Rohit Sharma (retired now from the shortest format) is the highest scorer with 1517 runs at 8.85 as an opener from Samson's second match onwards for India. He is followed by K.L. Rahul (1082 runs at 7.93), Gill (873 runs at 8.35), Yashasvi Jaiswal (723 runs at 9.86), and Ishan Kishan (662 runs at 7.34).

The selectors recalled Gill as vice-captain from the three-match series in Australia, in fact, from the Asia Cup in Dubai. In 15 matches this year, he has scored a mere 291 at 24.25 at 8.24 an over. The committee and the team management, under head coach Gautam Gambhir and captain Suryakumar Yadav (himself going through a lean trot), applied the indispensability rule to pair Abhishek and Samson for the Twenty20 World Cup. India is the defending champion.

Abhishek and Samson have opened in thirteen innings and scored 330 runs at 25.38, with 73 as their best stand.
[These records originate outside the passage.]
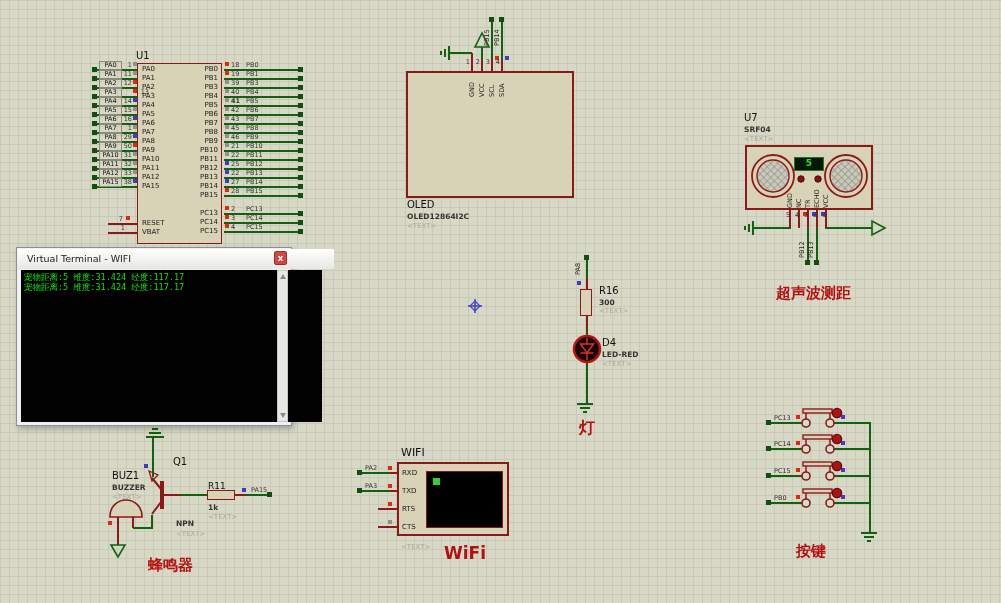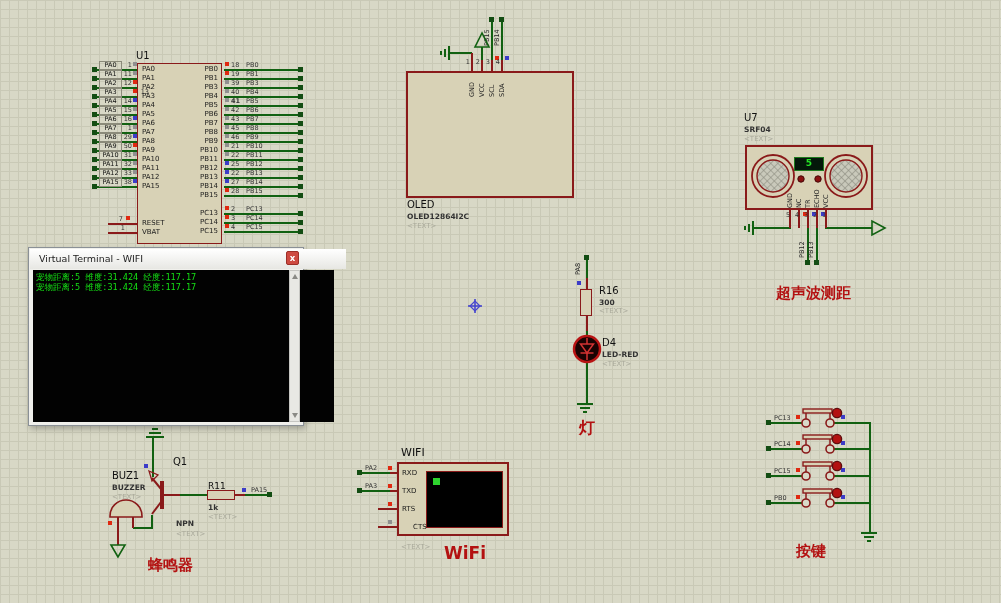--- a/index.html
+++ b/index.html
@@ -28,21 +28,21 @@
   
   #oled-screen{position:absolute;background:#000}
   .oled-line{position:absolute;color:#fff;font-weight:bold;font-size:15px;letter-spacing:1px;white-space:pre}
   
   #srf-display{position:absolute;left:794px;top:157px;width:30px;height:14px;background:#04180a;border:1.5px solid #1e7a1e;
     color:#27e427;font-size:9px;font-weight:bold;text-align:center;line-height:11px}
   
   #wifi-screen{position:absolute;left:426px;top:471px;width:77px;height:57px;background:#000;border:1px solid #8a1a1a}
   #wifi-greensq{position:absolute;left:6px;top:6px;width:7px;height:7px;background:#2ed32e}
   
-  #vt{position:absolute;left:28px;top:247px;width:276px;height:179px;background:#f0f0ec;border:1px solid #8a9096;
+  #vt{position:absolute;left:16px;top:247px;width:276px;height:179px;background:#f0f0ec;border:1px solid #8a9096;
     box-shadow:2px 3px 6px rgba(0,0,0,.25);z-index:10}
   #vt-title{position:absolute;left:1px;top:1px;width:316px;height:20px;background:linear-gradient(#ffffff,#e7e7e3)}
   #vt-title-text{position:absolute;left:9px;top:4px;font-size:9.5px;color:#222}
   #vt-close{position:absolute;right:4px;top:3px;width:13px;height:14px;background:#ce4a41;border:1px solid #9c2f28;border-radius:2px;
     color:#fff;font-size:8.5px;line-height:12px;text-align:center;font-weight:bold;cursor:pointer}
   #vt-console{position:absolute;left:4px;top:22px;width:301px;height:152px;background:#020202}
   #vt-scroll{position:absolute;right:3px;top:22px;width:11px;height:152px;background:#e8e8e4;border:1px solid #c6c6c2}
   .scroll-arrow-up{position:absolute;left:2px;top:3px;width:0;height:0;border-left:3px solid transparent;border-right:3px solid transparent;border-bottom:5px solid #8a8a86}
   .scroll-arrow-down{position:absolute;left:2px;bottom:3px;width:0;height:0;border-left:3px solid transparent;border-right:3px solid transparent;border-top:5px solid #8a8a86}
   .tline{position:absolute;font-family:"DejaVu Sans Mono","Liberation Mono",monospace;font-size:8.5px;line-height:10px;color:#15e015;white-space:pre}
@@ -486,21 +486,21 @@
     <div class="pintxt" style="left:365px;top:464px;width:18px;height:8px;">PA2</div>
     <div class="innerpin" style="left:402px;top:487px;width:24px;height:8px;">TXD</div>
     <div class="sq red" style="left:388px;top:484px;width:4px;height:4px;"></div>
     <div class="stub" style="left:390px;top:490px;width:8px;height:2px;"></div>
     <div class="wh" style="left:362px;top:490px;width:28px;height:2px;"></div>
     <div class="term" style="left:357px;top:488px;width:5px;height:5px;"></div>
     <div class="pintxt" style="left:365px;top:482px;width:18px;height:8px;">PA3</div>
     <div class="innerpin" style="left:402px;top:505px;width:24px;height:8px;">RTS</div>
     <div class="sq red" style="left:388px;top:502px;width:4px;height:4px;"></div>
     <div class="stub" style="left:378px;top:508px;width:20px;height:2px;"></div>
-    <div class="innerpin" style="left:402px;top:523px;width:24px;height:8px;margin-left:11px;">CTS</div>
+    <div class="innerpin" style="left:402px;top:523px;width:24px;height:8px;">CTS</div>
     <div class="sq gray" style="left:388px;top:520px;width:4px;height:4px;"></div>
     <div class="stub" style="left:378px;top:526px;width:20px;height:2px;"></div>
     <div class="term" style="left:766px;top:420px;width:5px;height:5px;"></div>
     <div class="wh" style="left:771px;top:422px;width:31px;height:2px;"></div>
     <div class="pintxt" style="left:774px;top:414px;width:21px;height:8px;">PC13</div>
     <div class="sq red" style="left:796px;top:415px;width:4px;height:4px;"></div>
     <div class="wh" style="left:834px;top:422px;width:37px;height:2px;"></div>
     <div class="sq blue" style="left:841px;top:415px;width:4px;height:4px;"></div>
     <div class="term" style="left:766px;top:446px;width:5px;height:5px;"></div>
     <div class="wh" style="left:771px;top:448px;width:31px;height:2px;"></div>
Compare these numbers to Gill and Abhishek's 560 in 17 innings at 35.00 and Gill and Jaiswal's 527 in 10 innings at 58.56. The numbers will pick - not Abhishek and Samson, but Gill and Jaiswal.

But the selection committee has gone for Abhishek and Samson purely by their individual scoring rate, much of it in the six-over power play. Abhishek's is 11.42, and Samson's is 10.68. Samson doesn't fit in anywhere other than at the top, and taking chances against the new ball in the power play. Only six times though he has faced more than 25 balls, and when he did that, his team won all eight matches.

The Abhishek-Samson pair will get a dry run against New Zealand that is scheduled to play five Twenty20 matches at Nagpur, Raipur, Guwahati, Visakhapatnam and Thiruvananthapuram. Samson has played two matches against New Zealand, and his scores were 8 and 2, both in New Zealand. And Abhishek is yet to mark his block against New Zealand.

Abhishek has hit 107x 4s and 73 x 6s, while Samson has struck 82x 4s and 58x 6s. In the preliminary stage, India will get a chance to warm up against teams like USA, Namibia and the Netherlands; the fourth match will be against Pakistan in Colombo. The onus is on Samson to show his mettle in his first World Cup tournament.